Pemeriksaan penunjang untuk diagnosis pasti:
1.      Pemeriksaan Laboratorium
a)      Anti-asetilkolin reseptor antibodi
Hasil dari pemeriksaan ini dapat digunakan untuk mendiagnosis suatu miastenia gravis, dimana terdapat hasil yang positif pada 74% pasien, 80% dari penderita miastenia gravis generalisata dan 50% dari penderita dengan miastenia okular murni menunjukkan hasil tes anti-asetilkolin reseptor antibodi yang positif. Pada pasien thymoma tanpa miastenia gravis sering kali terjadi false positive anti-AChR antibody (Howard, 2008).
b)      Antistriated muscle (anti-SM) antibody
Merupakan salah satu tes yang penting pada penderita miastenia gravis. Tes ini menunjukkan hasil positif pada sekitar 84% pasien yang menderita thymoma dalam usia kurang dari 40 tahun. Pada pasien tanpa thymoma dengan usia lebih dari 40 tahun, anti-SM Ab dapat menunjukkan hasil positif.
c)      Anti-muscle-specific kinase (MuSK) antibodies
Hampir 50% penderita miastenia gravis yang menunjukkan hasil anti-AChR Ab negatif (miastenia gravis seronegarif), menunjukkan hasil yang positif untuk anti-MuSK Ab.
d)     Antistriational antibodies
Dalam serum beberapa pasien dengan miastenia gravis menunjukkan adanya antibodi yang berikatan dalam pola cross-striational pada otot rangka dan otot jantung penderita.

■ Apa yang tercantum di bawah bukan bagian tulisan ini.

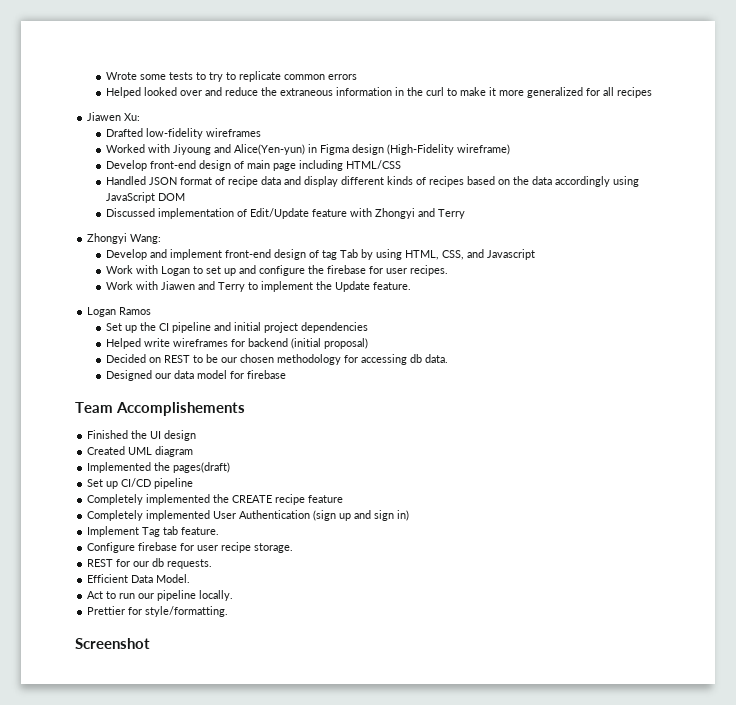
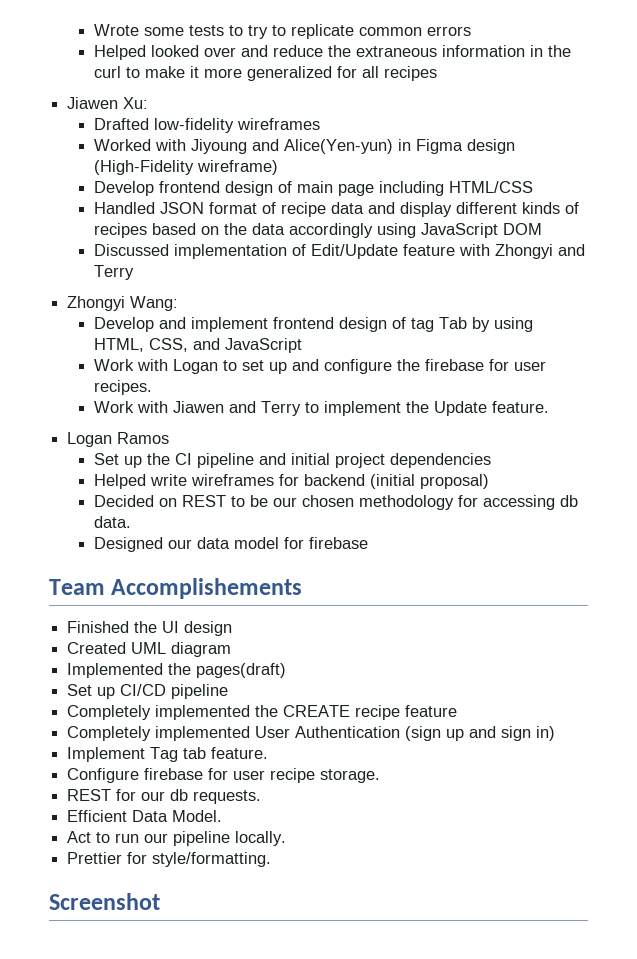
[150,160,197,169] front-end -> [159,181,221,193] frontend
[225,249,272,258] front-end -> [273,317,335,329] frontend
[487,249,536,260] Javascript -> [225,338,303,353] JavaScript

Antibodi ini bereaksi dengan epitop pada reseptor protein titin dan ryanodine (RyR). Antibodi ini selalu dikaitkan dengan pasien thymoma dengan miastenia gravis pada usia muda. Terdeteksinya titin/RyR antibody merupakan suatu kecurigaan yang kuat akan adanya thymoma pada pasien muda dengan miastenia gravis.
2.      Imaging
a)      Chest x-ray (foto roentgen thorak), dapat dilakukan dalam posisi anteroposterior dan lateral. Pada roentgen thorak, thymoma dapat diidentifikasi sebagai suatu massa pada bagian anterior mediastinum
b)      Chest Ct-scan untuk mengidentifikasi thymoma pada semua kasus miastenia gravis, terutama pada penderita dengan usia tua.
c)      MRI pada otak dan orbita sebaiknya tidak digunakan sebagai pemeriksaan rutin. MRI dapat digunakan apabila diagnosis miastenia gravis tidak dapat ditegakkan dengan pemeriksaan penunjang lainnya dan untuk mencari penyebab defisit pada saraf otak.
3.       Pendekatan Elektrodiagnostik, dapat memperlihatkan defek pada transmisi neuromuscular melalui 2 teknik :
a)       Repetitive Nerve Stimulation (RNS), pada penderita miastenia gravis terdapat penurunan jumlah reseptor asetilkolin, sehingga pada RNS tidak terdapat adanya suatu potensial aksi.
b)       Single-fiber Electromyography (SFEMG), menggunakan jarum single-fiber, yang memiliki permukaan kecil untuk merekam serat otot penderita. SFEMG dapat mendeteksi suatu jitter (variabilitas pada interval interpotensial diantara 2 atau lebih serat otot tunggal pada motor unit yang sama) dan suatu fiber density (jumlah potensial aksi dari serat otot tunggal yang dapat direkam oleh jarum perekam). SFEMG mendeteksi adanya defek transmisi pada neuromuscular fiber berupa peningkatan jitter dan fiber density yang normal.